The Detroit Police Department engaged in pervasive discrimination against blacks from at least 1943 to the 1970s in all phases of its operations. In 1974, the city voluntarily adopted an affirmative action plan, which alters the method whereby sergeants are promoted to lieutenants. Prior to 1974, candidates for promotion who scored a minimum of 70 on a written test were ranked on a single list, and accorded a numerical rating based upon a number of factors. Promotions were given to the highest ranking candidates on the list in numerical order.

The affirmative action plan does not change the basic criteria for determining which sergeants receive promotions. However, the plan requires that two separate lists be compiled — one for black sergeants and the other for white sergeants. Promotions are made alternately from each list so that one black officer is promoted for each white officer until 50 percent of the lieutenants are black, an event not expected to occur until 1990.

Enforcement of nondiscrimination law in employment must provide that all discriminatory practices cease, and that any identifiable, direct victim of discrimination be returned to the place he or she would have had in the absence of the discrimination. Such relief should also accord the victim a higher seniority status than that of an innocent employee, who would have been junior to the victim in the absence of the discrimination. The innocent third party properly must share the burden of his or her employer's discrimination against identifiable victims.

The use of affirmative action techniques as tools to enhance equal opportunity for all citizens, rather than as devices to penalize some on account of their non-preferred racial, gender, or other status, should be required of employers found to have discriminated, and encouraged for all employers who wish to improve the quality of their work force. These techniques include additional recruiting efforts aimed at qualified minority or female applicants, and training, educational, and counseling programs for applicants and employees, targeted to attract minority participants.

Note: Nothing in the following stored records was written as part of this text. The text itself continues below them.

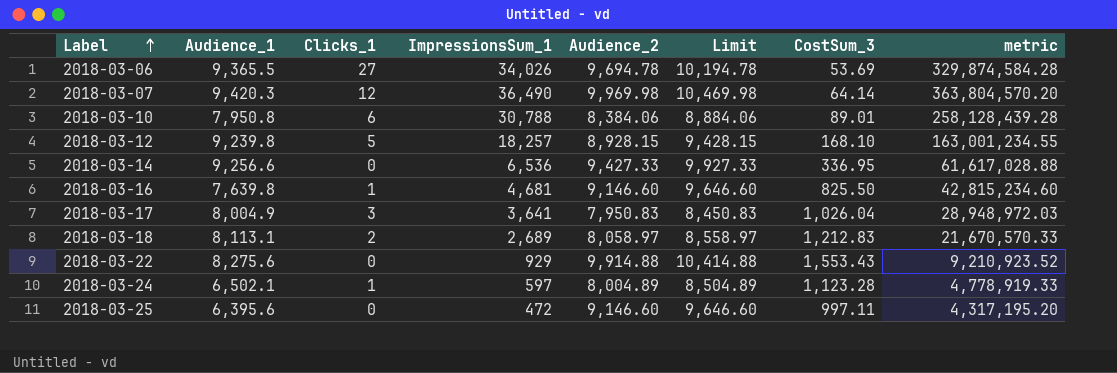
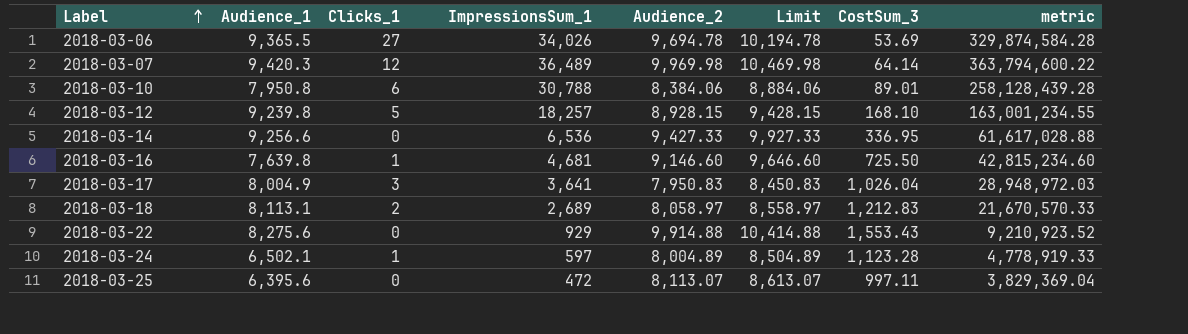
2018-03-07 | ImpressionsSum_1: 36,490 -> 36,489
2018-03-07 | metric: 363,804,570.20 -> 363,794,600.22
2018-03-16 | CostSum_3: 825.50 -> 725.50
2018-03-25 | Audience_2: 9,146.60 -> 8,113.07
2018-03-25 | Limit: 9,646.60 -> 8,613.07
2018-03-25 | metric: 4,317,195.20 -> 3,829,369.04

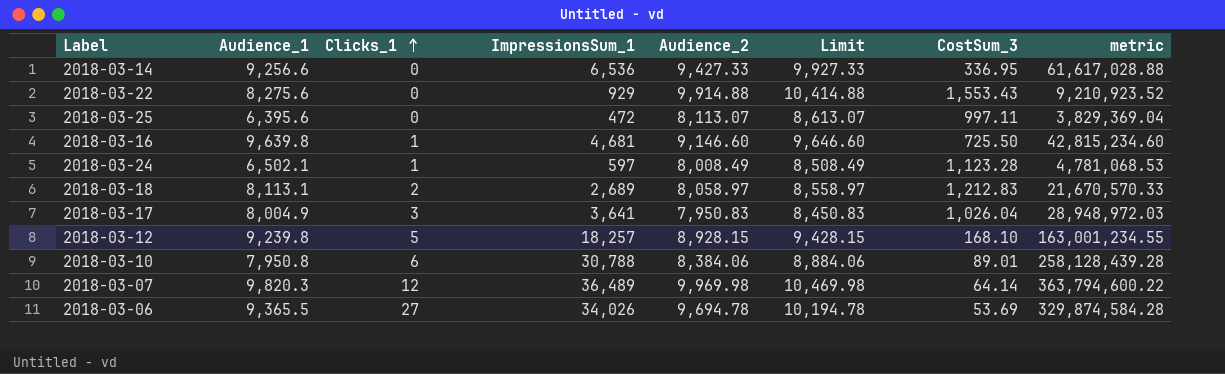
row order: Label ascending -> Clicks_1 ascending
2018-03-16 | Audience_1: 7,639.8 -> 9,639.8
2018-03-24 | Audience_2: 8,004.89 -> 8,008.49
2018-03-24 | Limit: 8,504.89 -> 8,508.49
2018-03-24 | metric: 4,778,919.33 -> 4,781,068.53
2018-03-07 | Audience_1: 9,420.3 -> 9,820.3

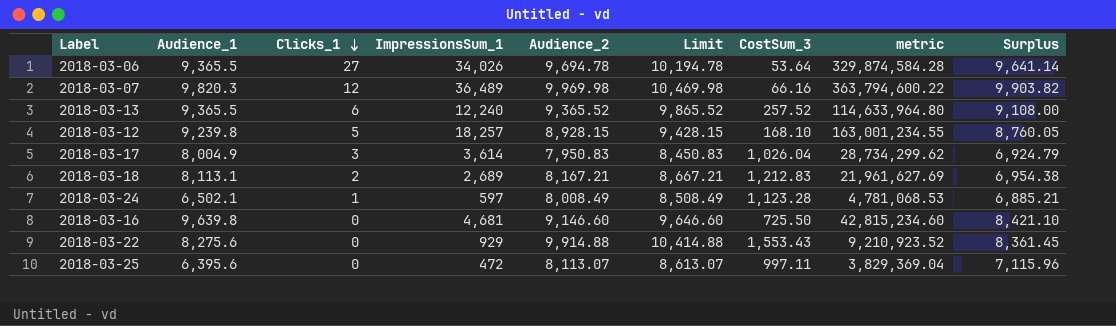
row order: Clicks_1 ascending -> Clicks_1 descending
column Surplus | formula: none -> [Audience_2] - [CostSum_3]
row 2018-03-14: 9,256.6 | 0 | 6,536 | 9,427.33 | 9,927.33 | 336.95 | 61,617,028.88 -> none
row 2018-03-10: 7,950.8 | 6 | 30,788 | 8,384.06 | 8,884.06 | 89.01 | 258,128,439.28 -> none
2018-03-06 | CostSum_3: 53.69 -> 53.64
2018-03-07 | CostSum_3: 64.14 -> 66.16
row 2018-03-13: none -> 9,365.5 | 6 | 12,240 | 9,365.52 | 9,865.52 | 257.52 | 114,633,964.80 | 9,108.00
2018-03-17 | ImpressionsSum_1: 3,641 -> 3,614
2018-03-17 | metric: 28,948,972.03 -> 28,734,299.62
2018-03-18 | Audience_2: 8,058.97 -> 8,167.21
2018-03-18 | Limit: 8,558.97 -> 8,667.21
2018-03-18 | metric: 21,670,570.33 -> 21,961,627.69
2018-03-16 | Clicks_1: 1 -> 0

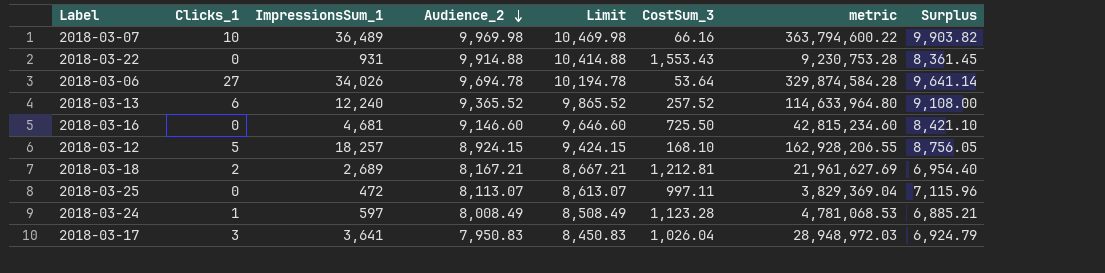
row order: Clicks_1 descending -> Audience_2 descending
column Audience_1 | position: 2 -> none
2018-03-07 | Clicks_1: 12 -> 10
2018-03-22 | ImpressionsSum_1: 929 -> 931
2018-03-22 | metric: 9,210,923.52 -> 9,230,753.28
2018-03-12 | Audience_2: 8,928.15 -> 8,924.15
2018-03-12 | Limit: 9,428.15 -> 9,424.15
2018-03-12 | metric: 163,001,234.55 -> 162,928,206.55
2018-03-12 | Surplus: 8,760.05 -> 8,756.05
2018-03-18 | CostSum_3: 1,212.83 -> 1,212.81
2018-03-18 | Surplus: 6,954.38 -> 6,954.40
2018-03-17 | ImpressionsSum_1: 3,614 -> 3,641
2018-03-17 | metric: 28,734,299.62 -> 28,948,972.03

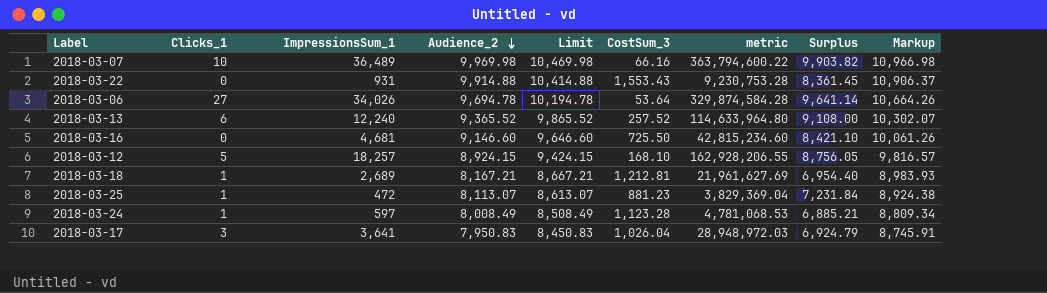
column Markup | formula: none -> [Audience_2] * 1.1
2018-03-18 | Clicks_1: 2 -> 1
2018-03-25 | Clicks_1: 0 -> 1
2018-03-25 | CostSum_3: 997.11 -> 881.23
2018-03-25 | Surplus: 7,115.96 -> 7,231.84

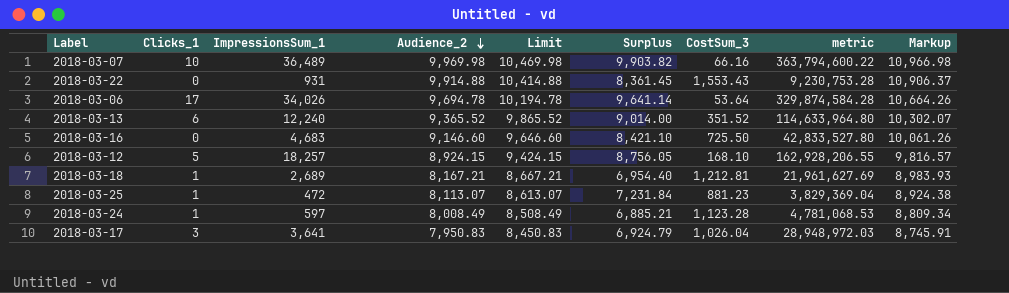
column Surplus | position: 8 -> 6
2018-03-06 | Clicks_1: 27 -> 17
2018-03-13 | Surplus: 9,108.00 -> 9,014.00
2018-03-13 | CostSum_3: 257.52 -> 351.52
2018-03-16 | ImpressionsSum_1: 4,681 -> 4,683
2018-03-16 | metric: 42,815,234.60 -> 42,833,527.80

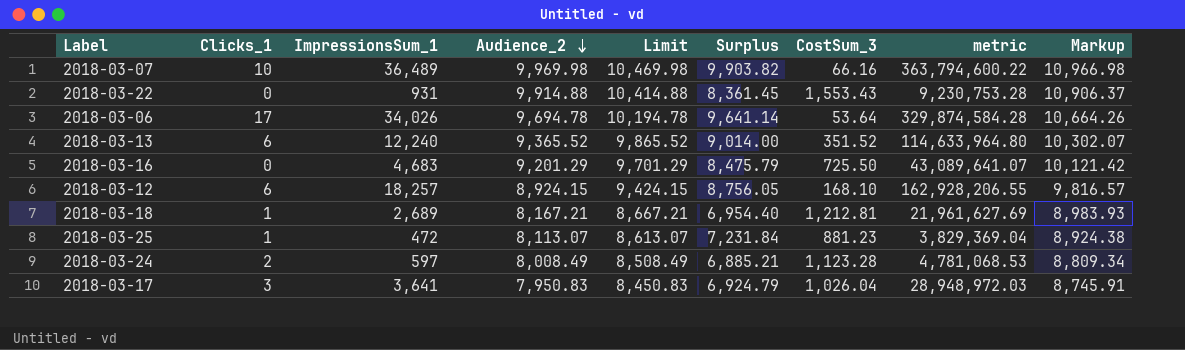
2018-03-16 | Audience_2: 9,146.60 -> 9,201.29
2018-03-16 | Limit: 9,646.60 -> 9,701.29
2018-03-16 | Surplus: 8,421.10 -> 8,475.79
2018-03-16 | metric: 42,833,527.80 -> 43,089,641.07
2018-03-16 | Markup: 10,061.26 -> 10,121.42
2018-03-12 | Clicks_1: 5 -> 6
2018-03-24 | Clicks_1: 1 -> 2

"Simple justice" is not served, however, by preferring nonvictims of discrimination over innocent third parties solely on account of their race. Such racial preferences merely constitute another form of unjustified discrimination, create a new class of victims, and, when used in public employment, offend the constitutional principle of equal protection of the law. The Detroit Police Department's promotion quota benefits nonvictims as well as victims of discrimination, in derogation of the rights of innocent third parties, solely because of their race. Accordingly, it is a device that should be eschewed, not countenanced.

The Commission also rejects an "operational needs" justification for racial quotas. The city asserts that the promotion quota was necessary to increase black police officers at all ranks, in order to achieve more effective law enforcement and reduce discriminatory treatment against black citizens. This amounts to little more than a claim that only black police officers can effectively provide law enforcement services to black citizens or supervise lower-ranking black officers. Such a claim has no place in a free, pluralistic society. If accepted, it would justify a claim that members of a racial or ethnic group can be properly served or treated only by fellow members of that group. This would turn the clock back to the "separate but equal" days of the past, when public entities dispensed benefits, entitlements, and penalties of all kinds on the basis of a person's skin color.

— U.S. Commission on Civil Rights; Statement, 1/17/84

52 U.S.L.W. 2147 (1984) (emphasis in original).